Through this directive, other pages can reference this page using the lsst-task role:

:lsst-task:`lsst.pipe.tasks.processCcd.ProcessCcdTask`

In addition, other pages can use the lsst-tasks and lsst-cmdlinetasks directives to automatically list task pages that are marked by an lsst-task-topic directive. See the Module homepage topic type for an example of this strategy.

Title

The title (top-level header) of the task topic is the class’s name (without the module). No special code formatting is applied to the title.

Caution

If there are two tasks of the same class name, the additional tasks should have their module name in parentheses after the class name. For example: RegisterTask (lsst.pipe.tasks.ingest).

Context paragraph

Directly below the title, write a paragraph or two (though not many) that describe what the task is for. The aim of this content is to help a reader navigate the documentation and understand whether this task is relevant to what they are trying to understand.

Consider including the following information in the context paragraphs:

  • What the task does.
  • The names of important datasets that are created by the task.
  • Whether the task is a command-line task or not (and if so, the name of the executable).

This is a succinct context paragraph for ProcessCcdTask:

``ProcessCcdTask`` provides a preliminary astrometric and photometric calibration for a single frame (a ``raw`` dataset), yielding a ``calexp`` dataset.
``ProcessCcdTask`` is available as a `command-line task <pipe-tasks-command-line-tasks>`, ``processCcd.py``.

Processing summary section

The “Processing summary” section outlines the algorithm that the task implements. Like the context paragraph above it, the “Processing summary” should be brief and highly scannable. The reader should be able to quickly grasp what the task does through this section. For algorithmic or usage details, refer the reader to the “In depth” section.

In most cases you can express the algorithm as an enumerated list. Introduce the list with a sentence like this:

``ProcessCcdTask`` runs this sequence of operations:

If a step is implemented by a subtask, refer to the subtask by its configuration name and with the default target in parentheses:

#. Removes instrumental signature from the ``raw`` dataset by calling the
   :lsst-config-field:`~lsst.pipe.tasks.processCcd.ProcessCcdConfig.isr` subtask
   (default: :lsst-task:`~lsst.ip.isr.isrTask.IsrTask`).

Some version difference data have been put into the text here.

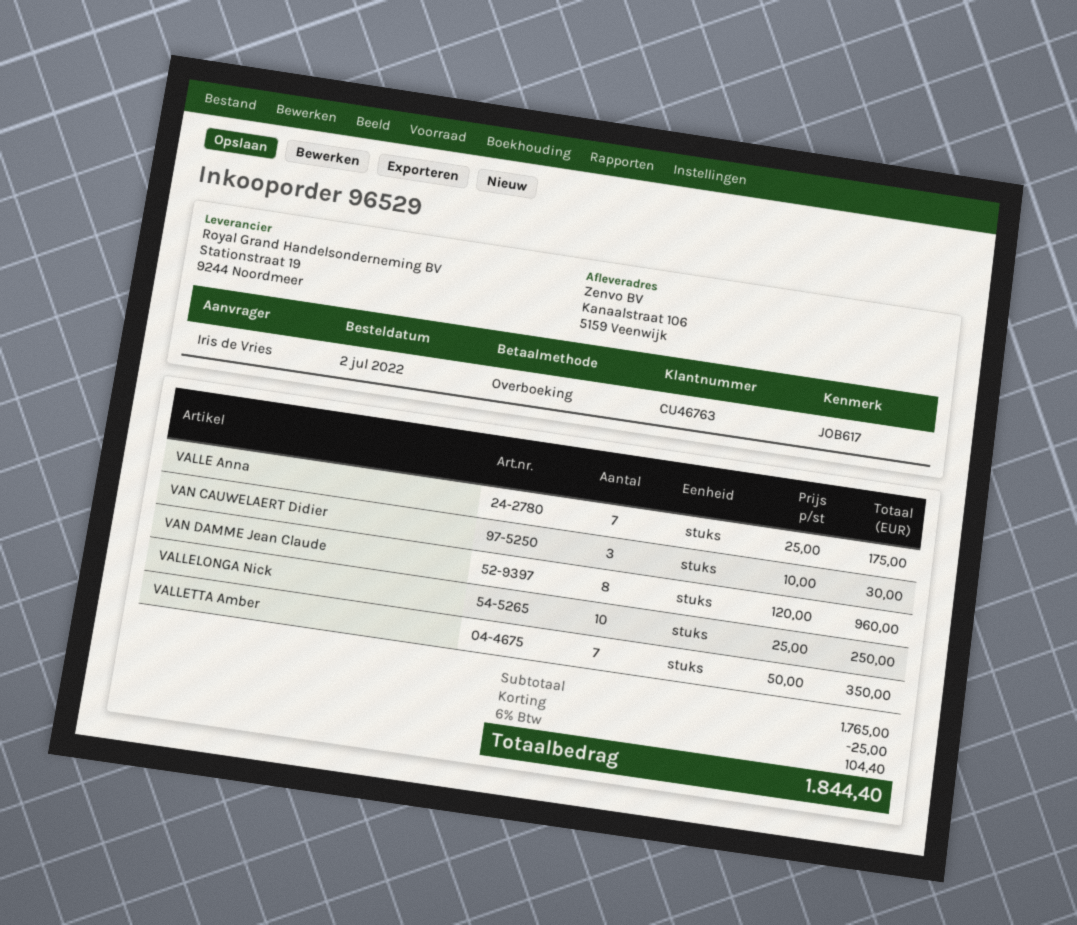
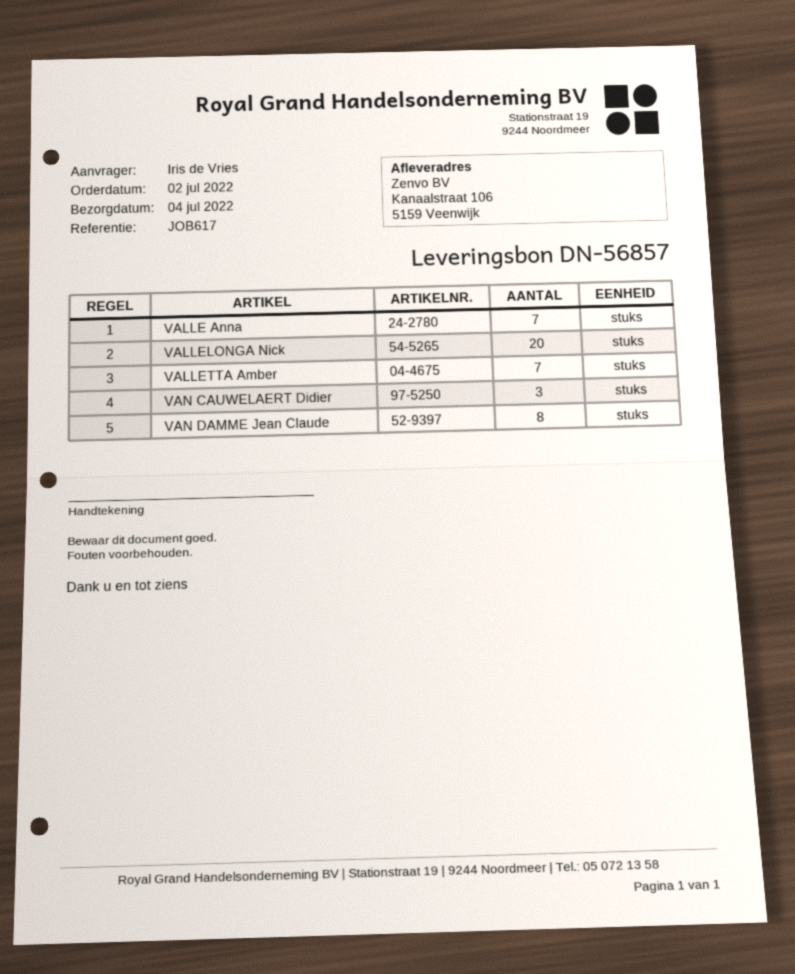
VALLELONGA Nick: 10 -> 20

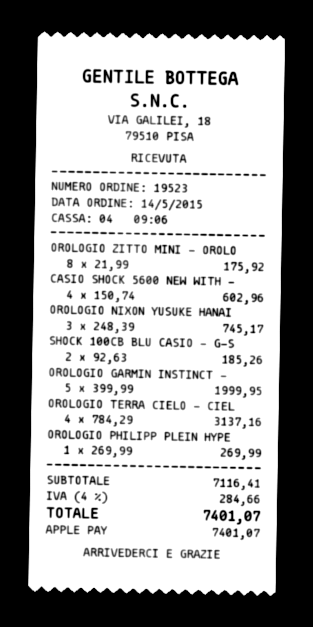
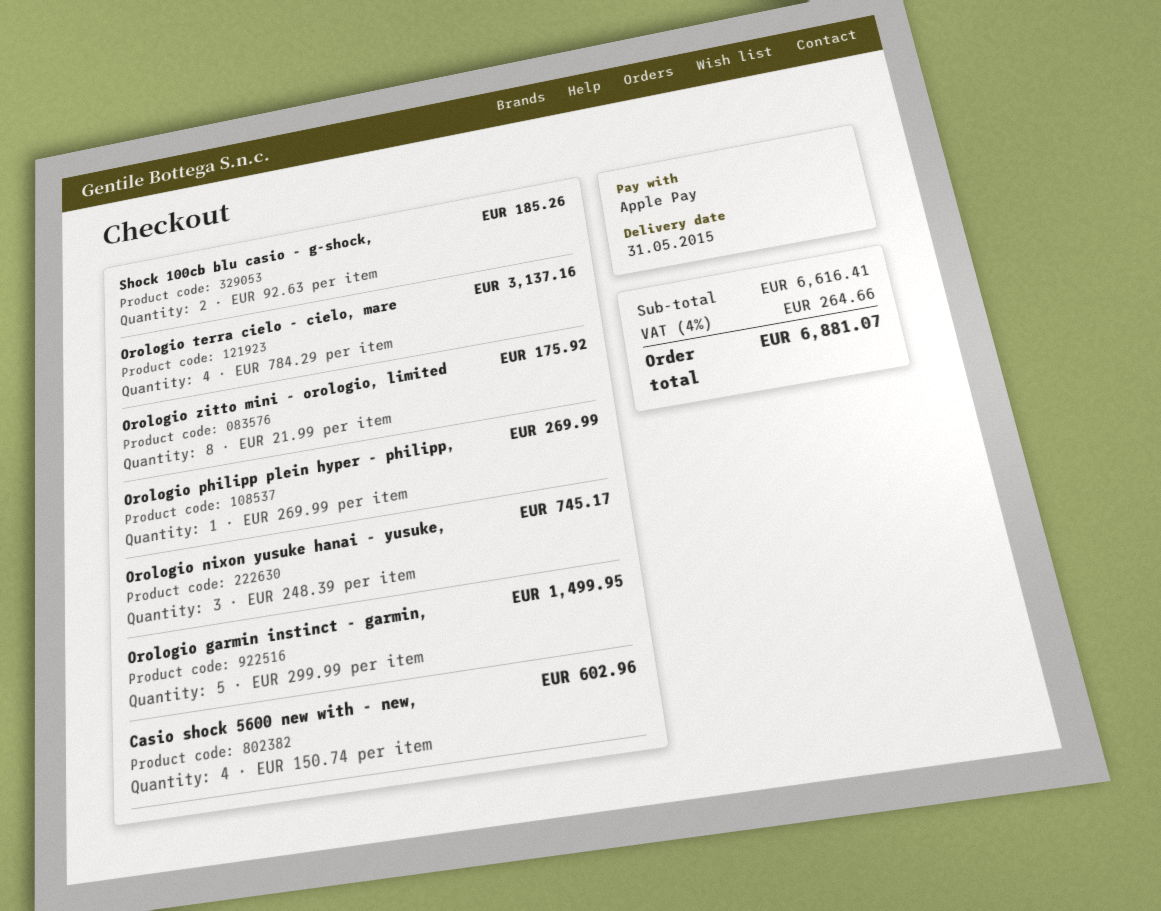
OROLOGIO GARMIN INSTINCT -: 5 x 399.99 = 1999.95 -> 5 x 299.99 = 1499.95
subtotal: 7116.41 -> 6616.41
tax: 4% = 284.66 -> 4% = 264.66
total: 7401.07 -> 6881.07

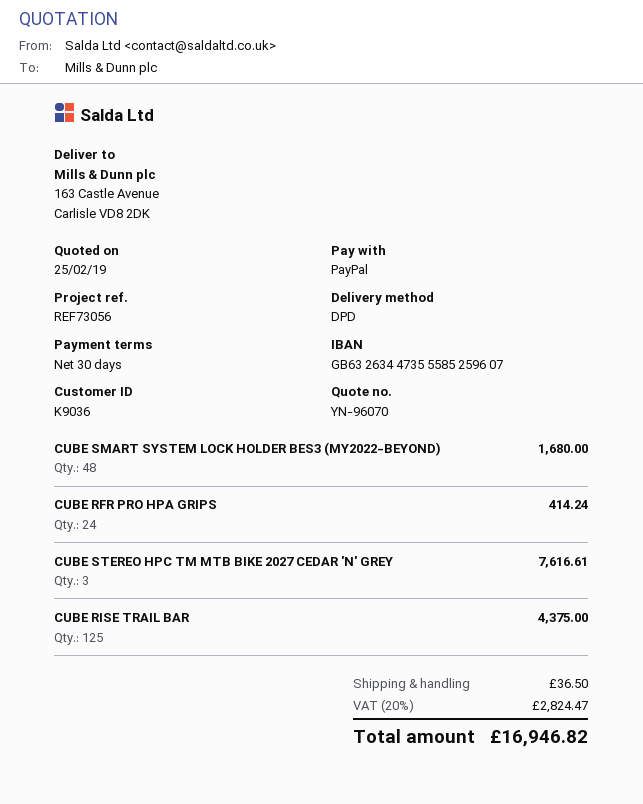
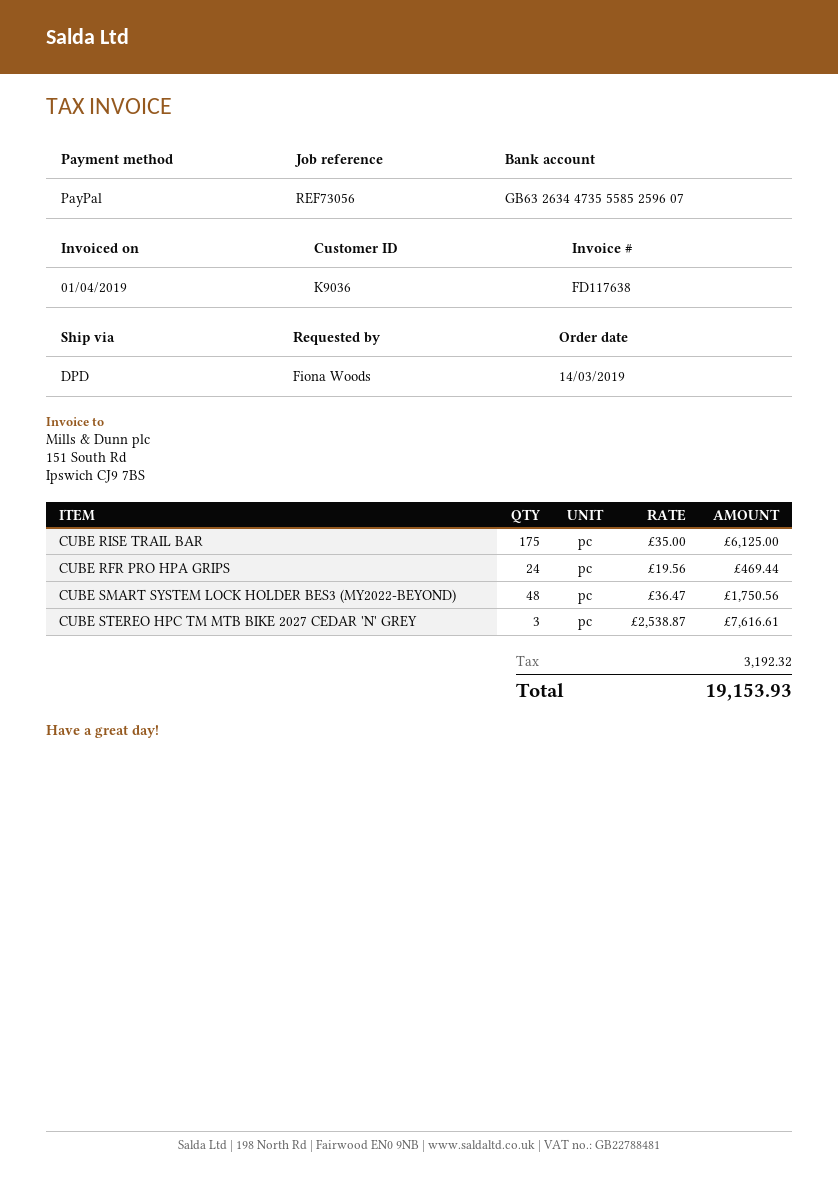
CUBE SMART SYSTEM LOCK HOLDER BES3 (MY2022-BEYOND): 48 for 1680.00 -> 48 for 1750.56
CUBE RFR PRO HPA GRIPS: 24 for 414.24 -> 24 for 469.44
CUBE RISE TRAIL BAR: 125 for 4375.00 -> 175 for 6125.00
shipping: 36.50 -> none
tax: 2824.47 -> 3192.32
total: 16946.82 -> 19153.93

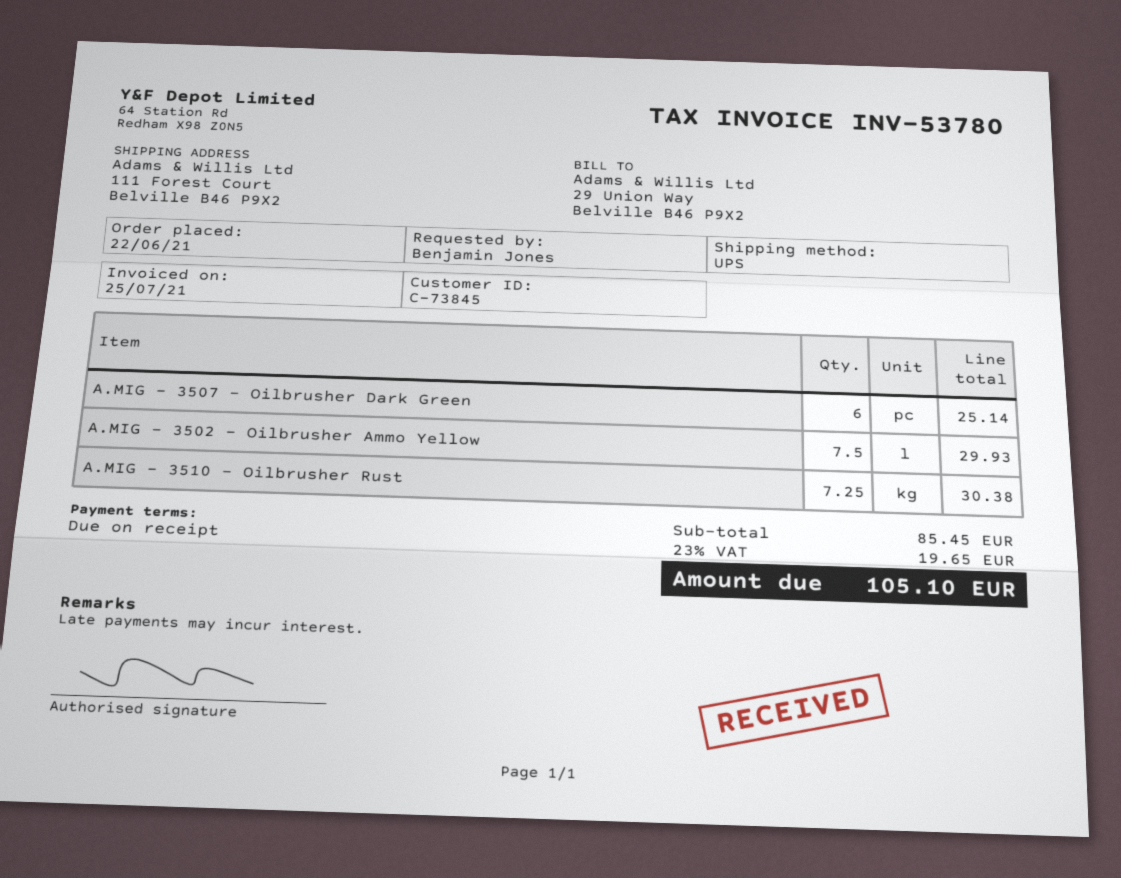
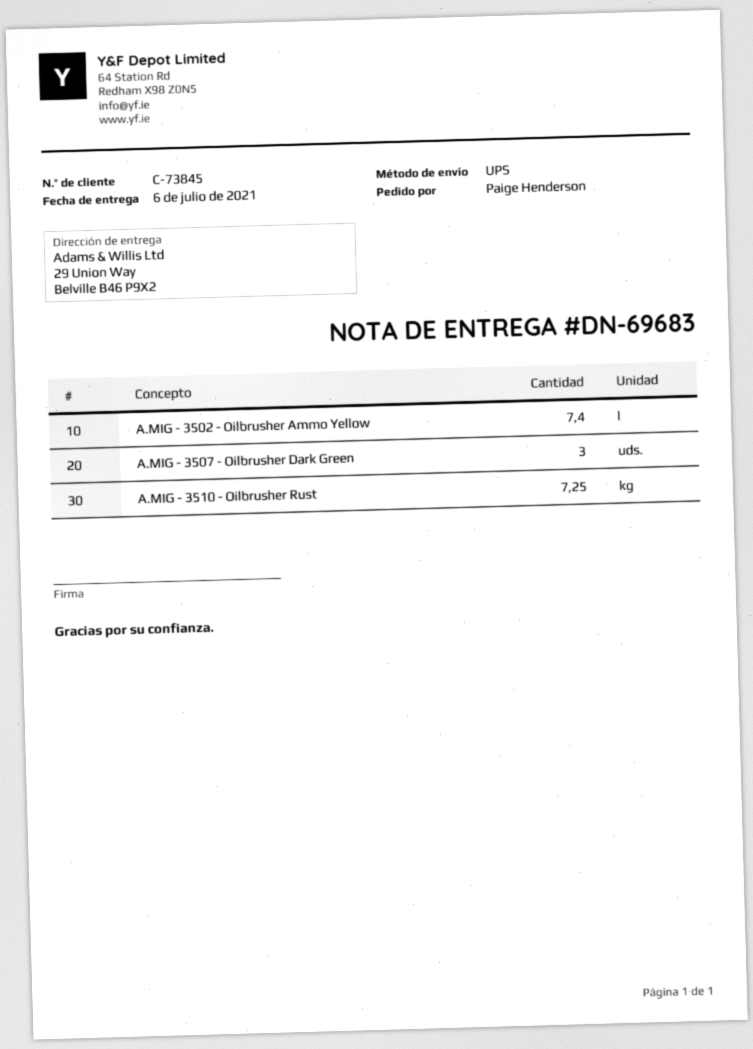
ordered by: Benjamin Jones -> Paige Henderson
ship to: 111 Forest Court, Belville B46 P9X2 -> 29 Union Way, Belville B46 P9X2
A.MIG - 3507 - Oilbrusher Dark Green: 6 -> 3
A.MIG - 3502 - Oilbrusher Ammo Yellow: 7.5 -> 7.4

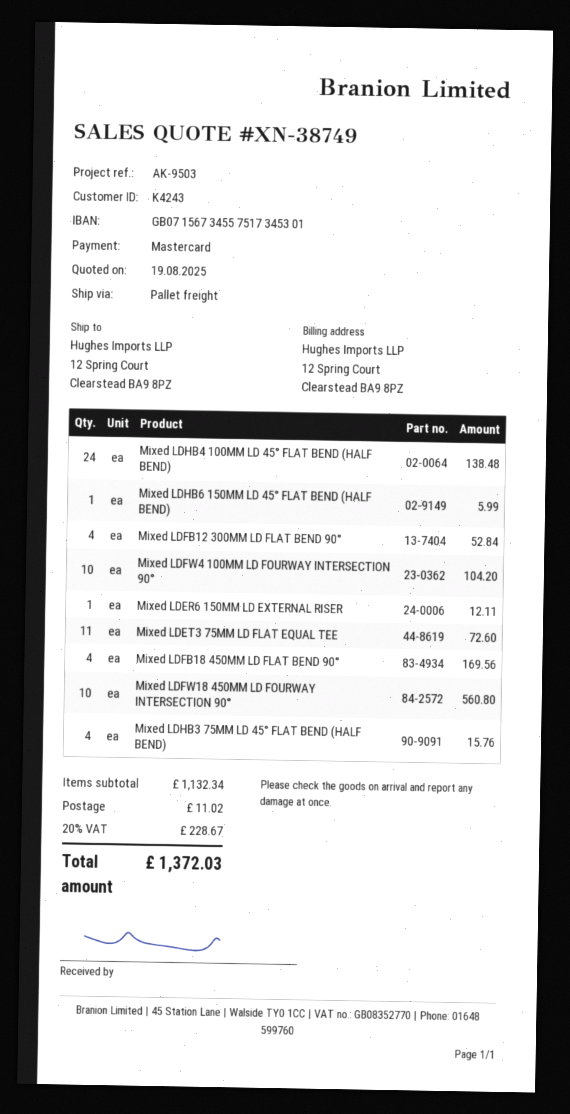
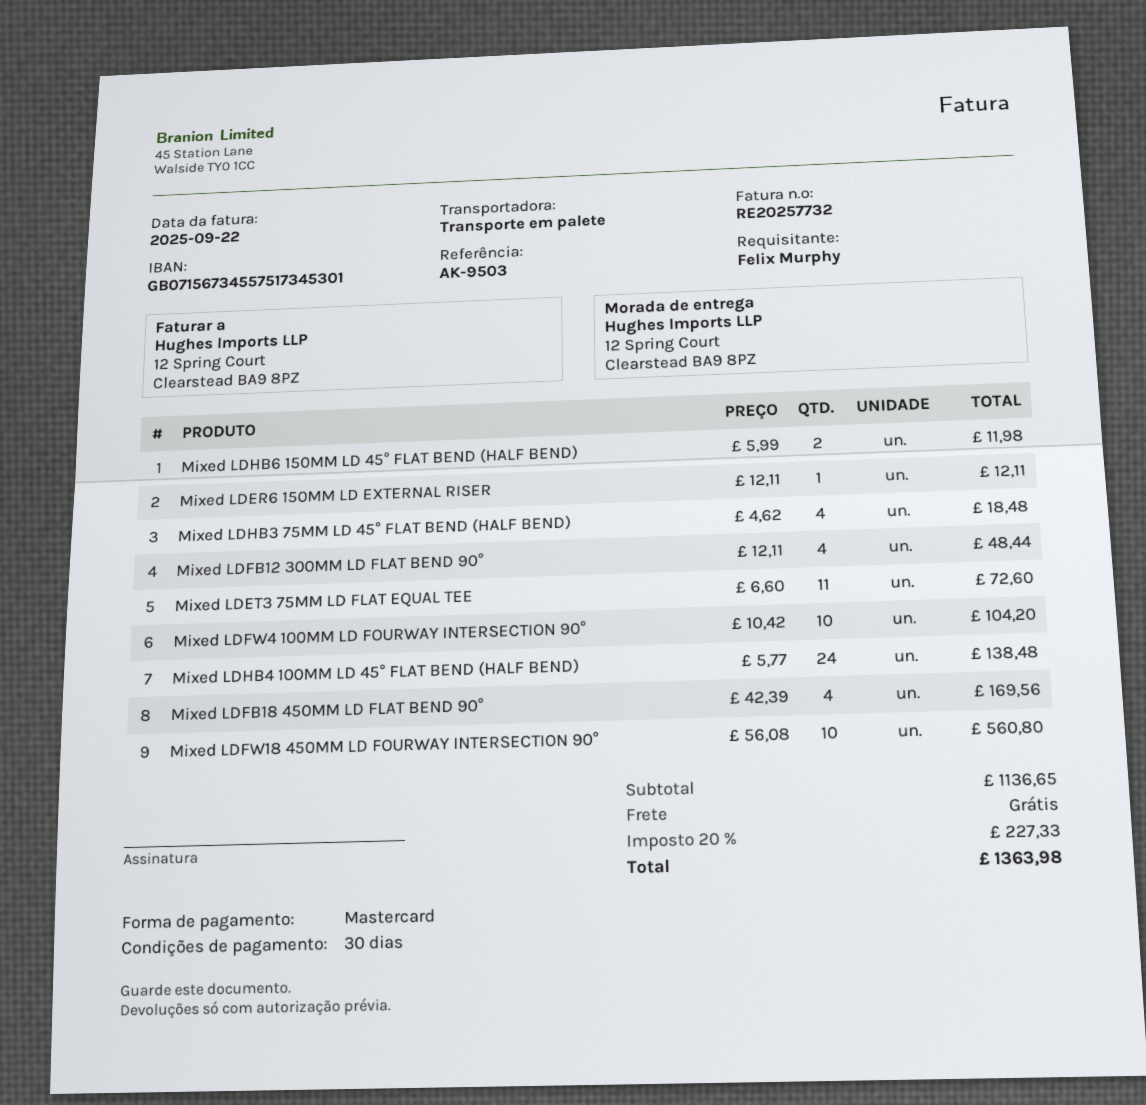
Mixed LDHB6 150MM LD 45° FLAT BEND (HALF BEND): 1 for 5.99 -> 2 for 11.98
Mixed LDFB12 300MM LD FLAT BEND 90°: 4 for 52.84 -> 4 for 48.44
Mixed LDHB3 75MM LD 45° FLAT BEND (HALF BEND): 4 for 15.76 -> 4 for 18.48
subtotal: 1132.34 -> 1136.65
shipping: 11.02 -> 0.00
tax: 20% = 228.67 -> 20% = 227.33
total: 1372.03 -> 1363.98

If an important configuration field (besides a retargetable subtask) controls the flow of a task, you should point out that configuration field as well.

Additional notes:

  • Note the use of the active, present-tense verb that describes what the task does.

  • Use the lsst-config-field role to link to documentation for the configuration field.

    The argument of the lsst-config-field role is the fully-qualified name of the configuration field, as a member of the Config class (not as a member of the task class).

  • Use the lsst-task role to refer to other task topic pages.

Command-line interface section

If the task is a command-line task, include this “Command-line interface” section in the task topic. This section briefly reminds users what the command-line interface for a task looks like and primarily refers the reader to centralized documentation for command-line task usage in the lsst.pipe.base docs. To implement this section, copy from the template or example shown above.

Caution

The “Command-line interface” component of the task topic isn’t fully developed yet. As the Science Pipelines migrate towards PipelineTask we will introduce a rigorous system for documenting command-line activator usage. This means that while you can put some effort into this section now, don’t too much effort into this content.

Python API summary section

The “Python API summary” section provides a bridge to the API reference for task classes, which are written as numpydoc docstrings (as are all Python APIs).

This section is automatically generated with the lsst-task-api-summary directive. The directive’s argument is the task’s fully-qualified name. For example:

.. lsst-task-api-summary:: lsst.pipe.tasks.processCcd.ProcessCcdTask

Butler datasets section

The “Butler datasets” section lists the datasets that are consumed and generated by this task. Input datasets are listed in a subsection called “Input datasets,” while output datasets are listed in “Output datasets.”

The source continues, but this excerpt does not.